Many times researchers are working with free/open source software. Why they not go for commercial software which is more effective then opensource software.
I can think of several reasons (apart from price):
Commercial software usually comes with no source code, and no means to verify or check the algorithms therein;
Commercial software may be using proprietary data formats, rendering data files useless once the software becomes unavailable or obsolete;
The audience of your research may not have access to the same software, and thus may be unable to reproduce the results;
Open source software can be modified if necessary, e.g., you can add features that are needed for your research.
Also, I would take argument with the assertion that commercial software is "more effective". It may sometimes be true, but it is certainly not a general truth. By way of example, I use both Maple (commercial) and Maxima (free/open source) [disclaimer: I am one of Maxima's developers] for computer algebra. For some tasks (e.g., solving differential equations), Maple is more effective, but for other tasks (e.g., symbolic tensor manipulation), Maxima beats Maple hands down.
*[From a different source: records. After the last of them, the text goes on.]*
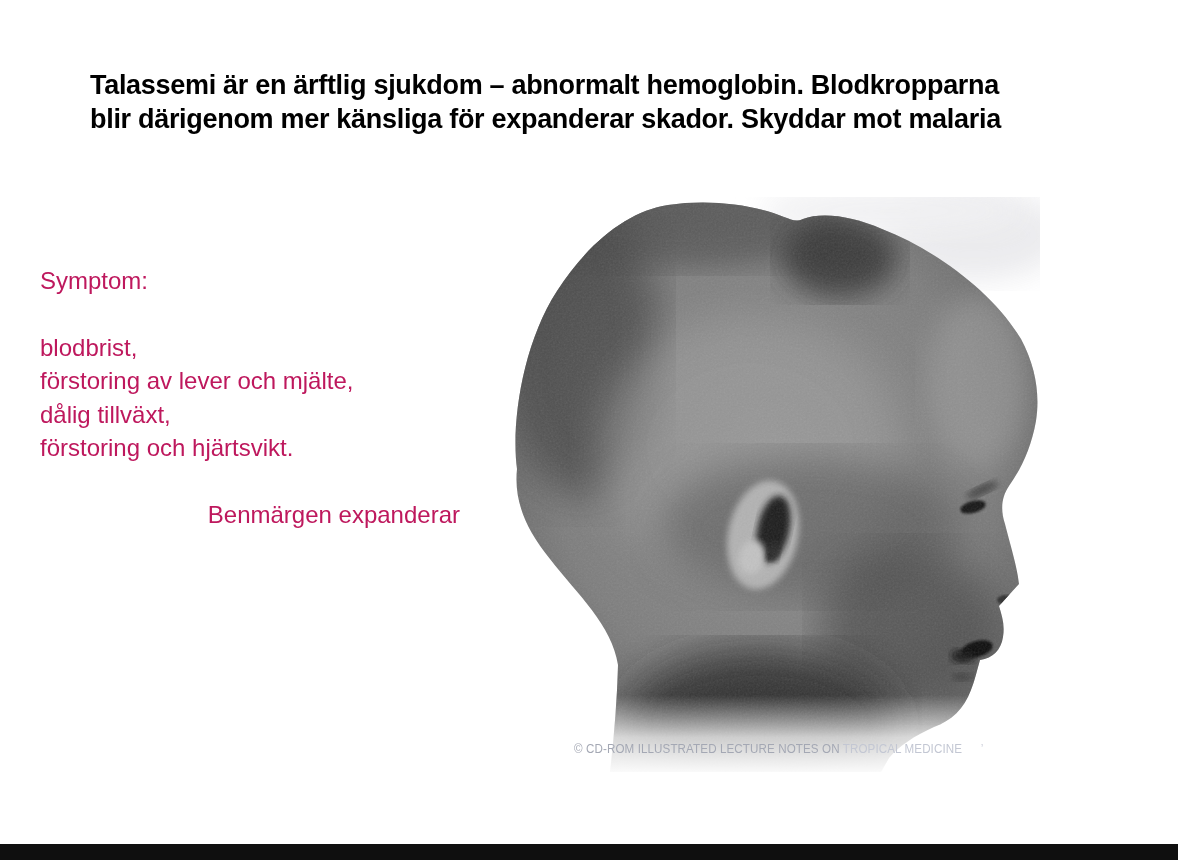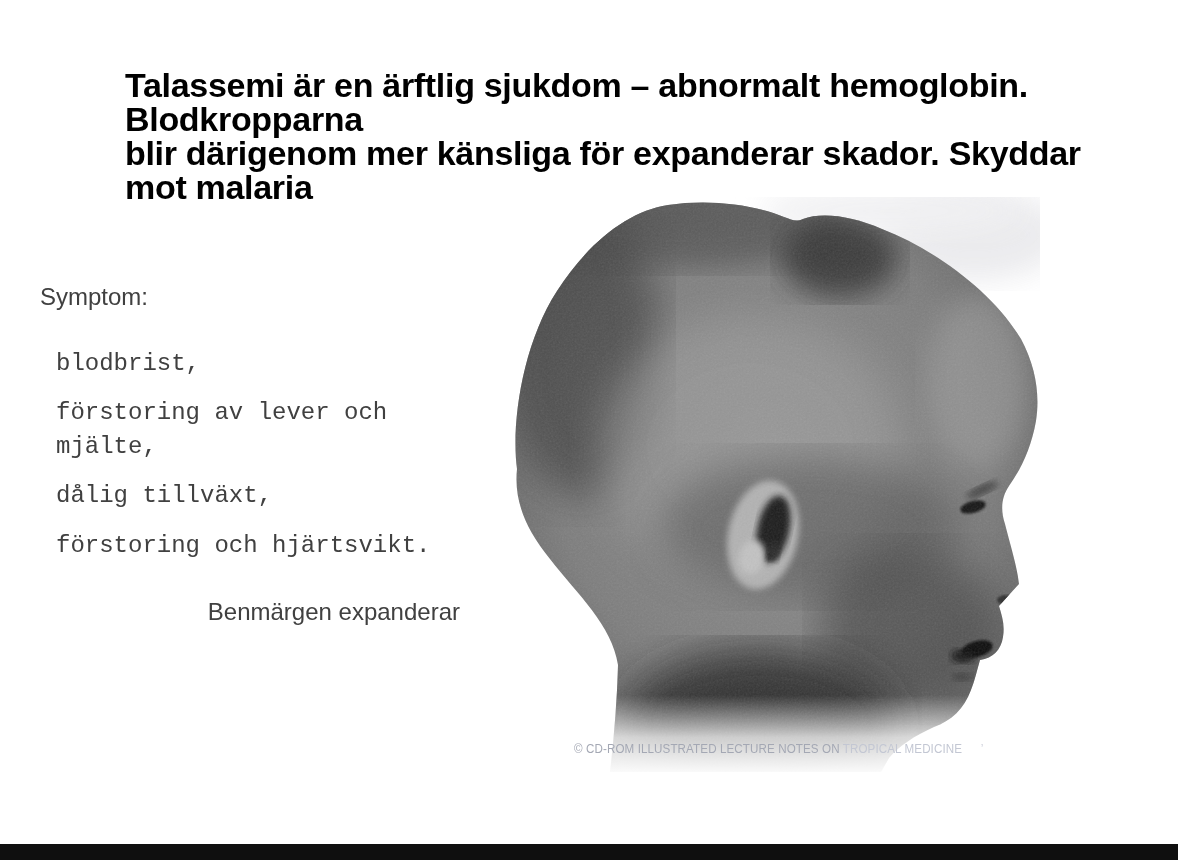"Talassemi är en ärftlig sjukdom" .title { font-size: 34px -> 27px; margin-left: 35px -> none }
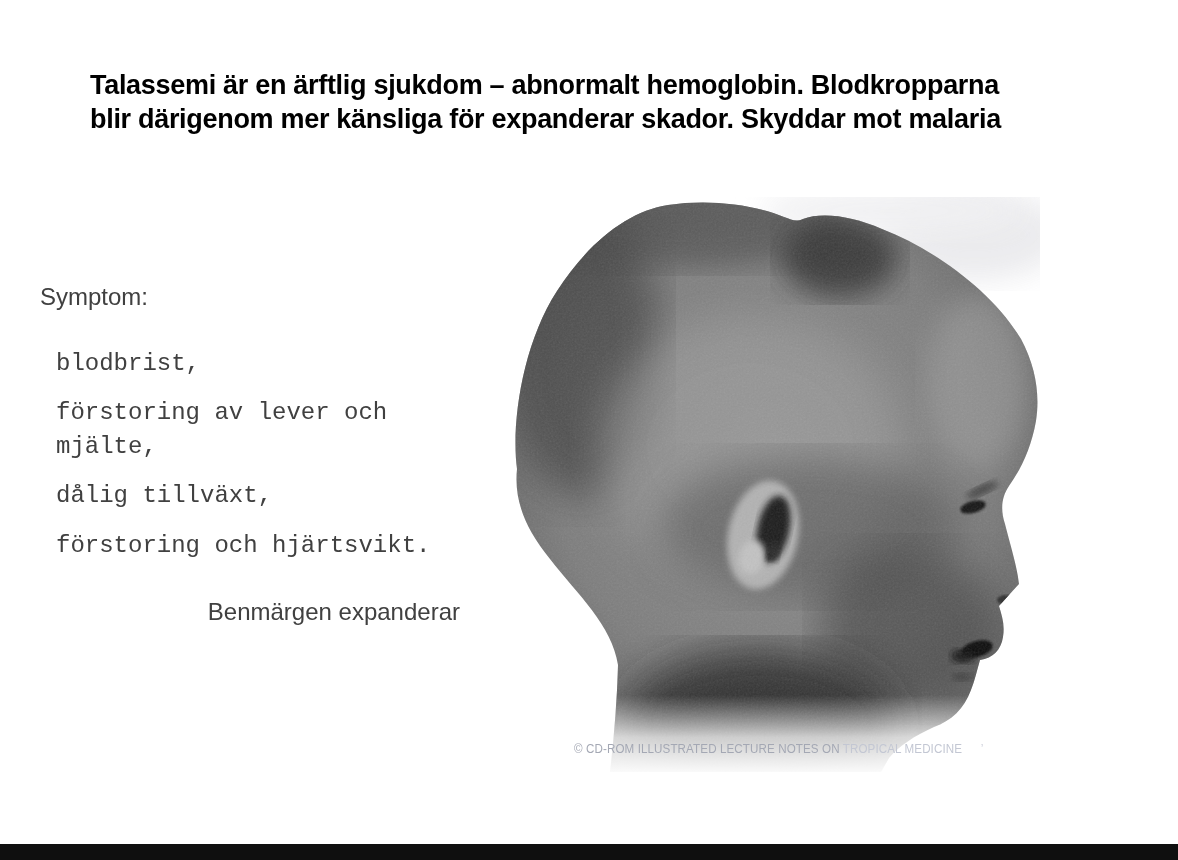"Symptom:" .symptoms { color: #404040 -> #be185d; top: 280px -> 264px }
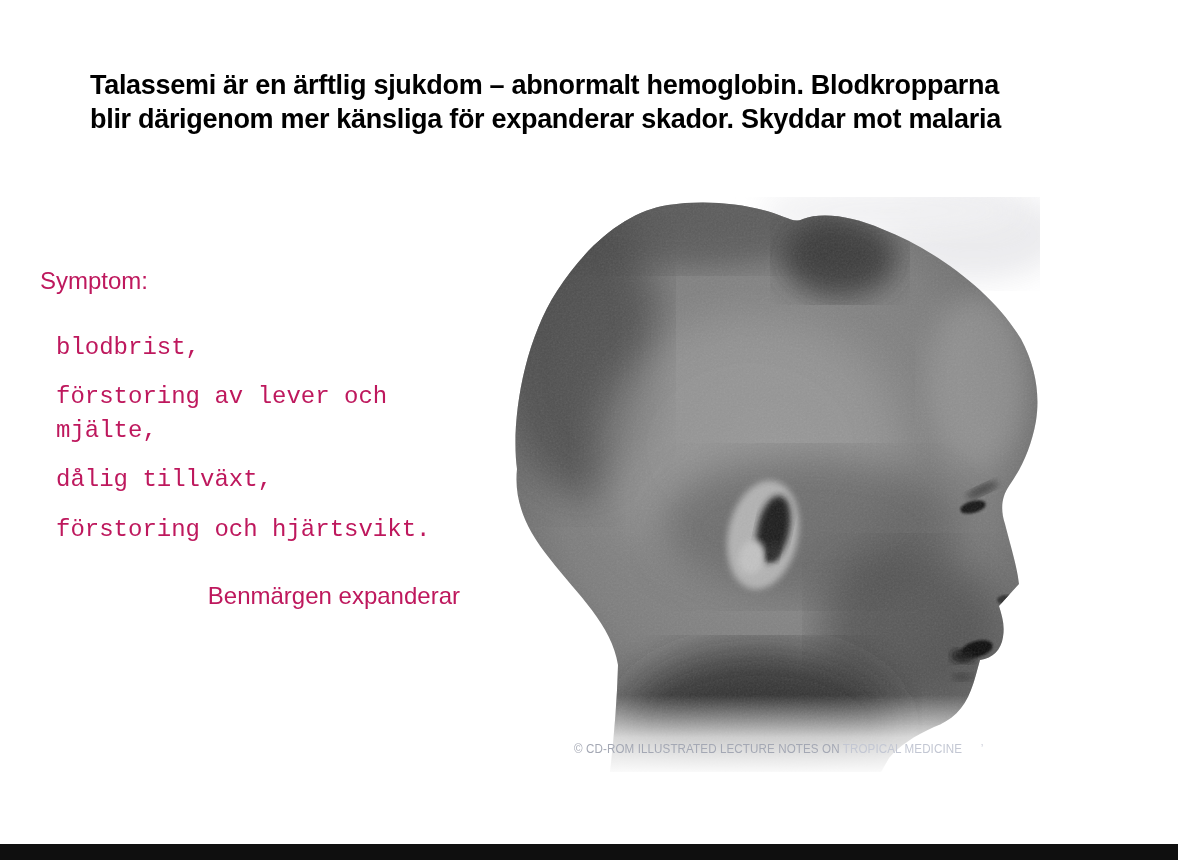"blodbrist," .symptoms .line { font-family: Liberation Mono, monospace -> none; margin: 16px -> 0 }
Certainly, when you are researching you are finding results, but how other researcher can replicate your results or validate your proposal y base code or base data is unavailable due non open source mechanism. Like V. T. Toth says, sometimes non open source software has high performance in comparison with the relative opensource software, but you should think in diferences where a team is working and where a community is working.
I think not all researchers uses open source application, because some times the researcher needs to process data using a known software. therefore, the situation determines the software type.